Hernández found the cohort community important beyond the formal training. Conversations with women who had recently completed PhDs and then chosen different paths, either founding start-ups or staying in academia while partnering with industry, gave her concrete examples of alternative career trajectories and resilience strategies.

Actions taken after the programme

Armed with the programme skills Hernández participated in pitching events and applied for early funding while remaining enrolled in her PhD. She reports starting to assemble a pitch deck, testing her speaking skills in public settings and using decision‑making techniques from the programme to prioritise next steps. She also continues to iterate on the reactor and to explore near term commercial applications such as on‑demand disinfection, water treatment and agricultural uses where lower concentrations of oxidants may still be commercially useful.

The EIC Women Leadership Programme in context

The EIC describes the programme as part of its Business Acceleration Services. Launched as a pilot in 2021 the initiative has since run multiple cohorts. The EIC reports that by the time of Hernández’s participation nine cohorts had taken place and more than 300 women had been involved. The 7th cohort is reported to have run from February to April 2025 and focused on researchers and early stage entrepreneurs validating and growing business ideas. Participants receive tailored training on leadership, team management and early financing and are matched with a mentor and a business coach.

ItemDetailSource or note
Programme pilot start2021EIC baseline description
Cohorts to dateNine cohorts and more than 300 participantsEIC reporting at time of article
7th cohort timingFebruary to April 2025EIC programme notes
Typical benefitsTraining, mentoring, business coaching, networkingEIC BAS catalogue

A measured assessment and what to watch next

Hernández’s story is useful illustration of how targeted, cohort‑based leadership programmes can accelerate the personal transition from academic researcher to entrepreneur. The coaching and mentor match appear to have helped convert soft skills into concrete actions. The technical work is interesting and worthy of further support but remains at a low maturity level. Key technical questions that determine commercial and space feasibility include achievable product concentration, energy efficiency, reactor lifetime and how to scale or concentrate the peroxide safely.

For potential funders, partners and customers the immediate next steps to watch are peer reviewed publications and independent validation of reactor yields and efficiencies, demonstrations under realistic operational conditions including thermal management and quenching strategies, and pilots that address regulatory, safety and economic calculations for target end markets. If the team can show reliable, energy efficient production at competitive total cost of ownership then decentralised applications such as on‑site disinfection or water treatment may follow first. Space deployment will require a long additional development path.

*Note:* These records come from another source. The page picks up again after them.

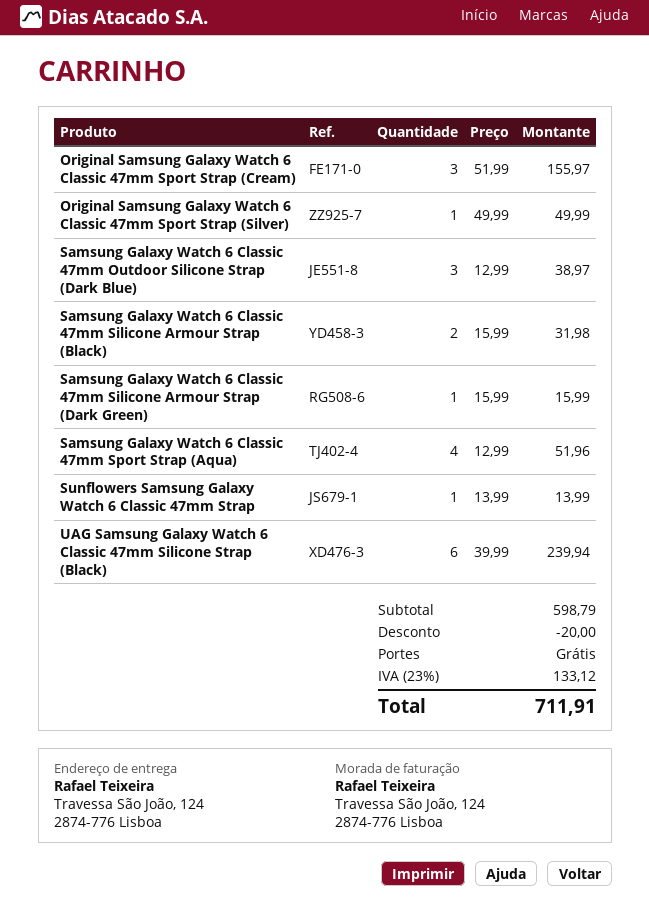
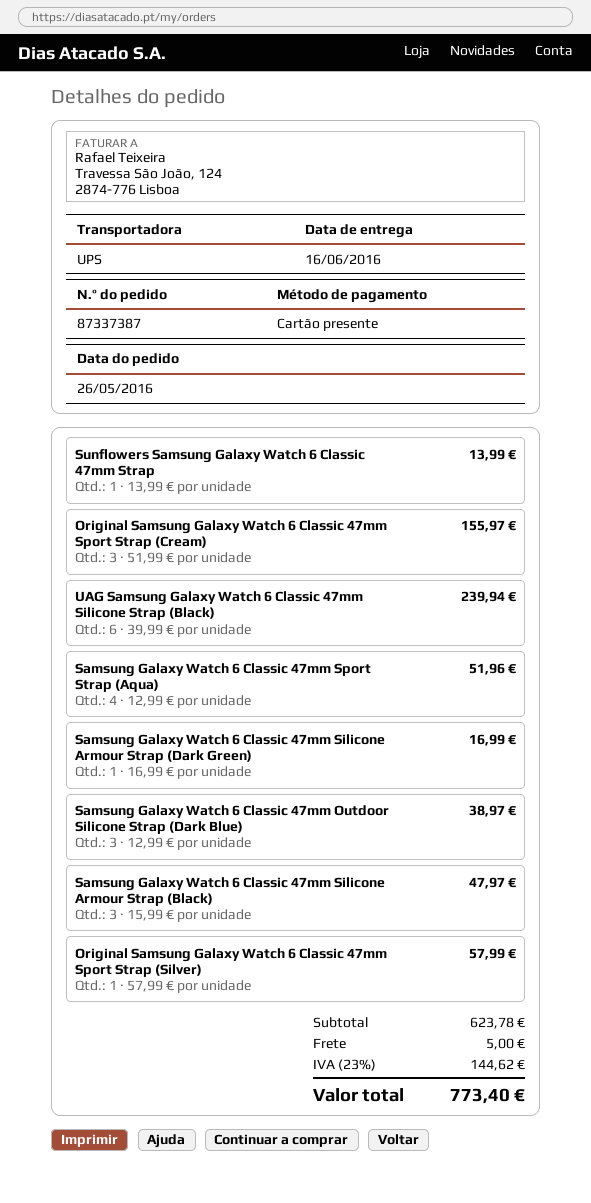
Original Samsung Galaxy Watch 6 Classic 47mm Sport Strap (Silver): 1 x 49.99 = 49.99 -> 1 x 57.99 = 57.99
Samsung Galaxy Watch 6 Classic 47mm Silicone Armour Strap (Black): 2 x 15.99 = 31.98 -> 3 x 15.99 = 47.97
Samsung Galaxy Watch 6 Classic 47mm Silicone Armour Strap (Dark Green): 1 x 15.99 = 15.99 -> 1 x 16.99 = 16.99
subtotal: 598.79 -> 623.78
discount: 20.00 -> none
shipping: 0.00 -> 5.00
tax: 23% = 133.12 -> 23% = 144.62
total: 711.91 -> 773.40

How to follow or make enquiries

Mery Hernández is based at the Karlsruhe Institute of Technology and is associated with the EIC Pathfinder project GreenSWaP. For programme related queries the EIC Community suggests using the contact page and selecting the 'EIC Women Leadership Programme' category. The EIC Business Acceleration Services newsletter and community platform are the channels used to announce future cohorts and related activities.

A final caveat on claims:Public statements about enabling Mars return missions or other high‑ambition outcomes should be framed as long term possibilities rather than immediate outcomes. Translating a lab demonstration into flight hardware involves multidisciplinary integration, certification and repeatedly proving reliability under mission profiles. The pathway from proof of concept to mission readiness can take many years and significant resources.

This article draws on an interview with Mery Hernández and on public EIC programme descriptions. Technical preprints from the reactor team provide provisional experimental numbers but have not completed peer review. Readers interested in technical details or programme participation should consult the original sources and follow up with the teams involved.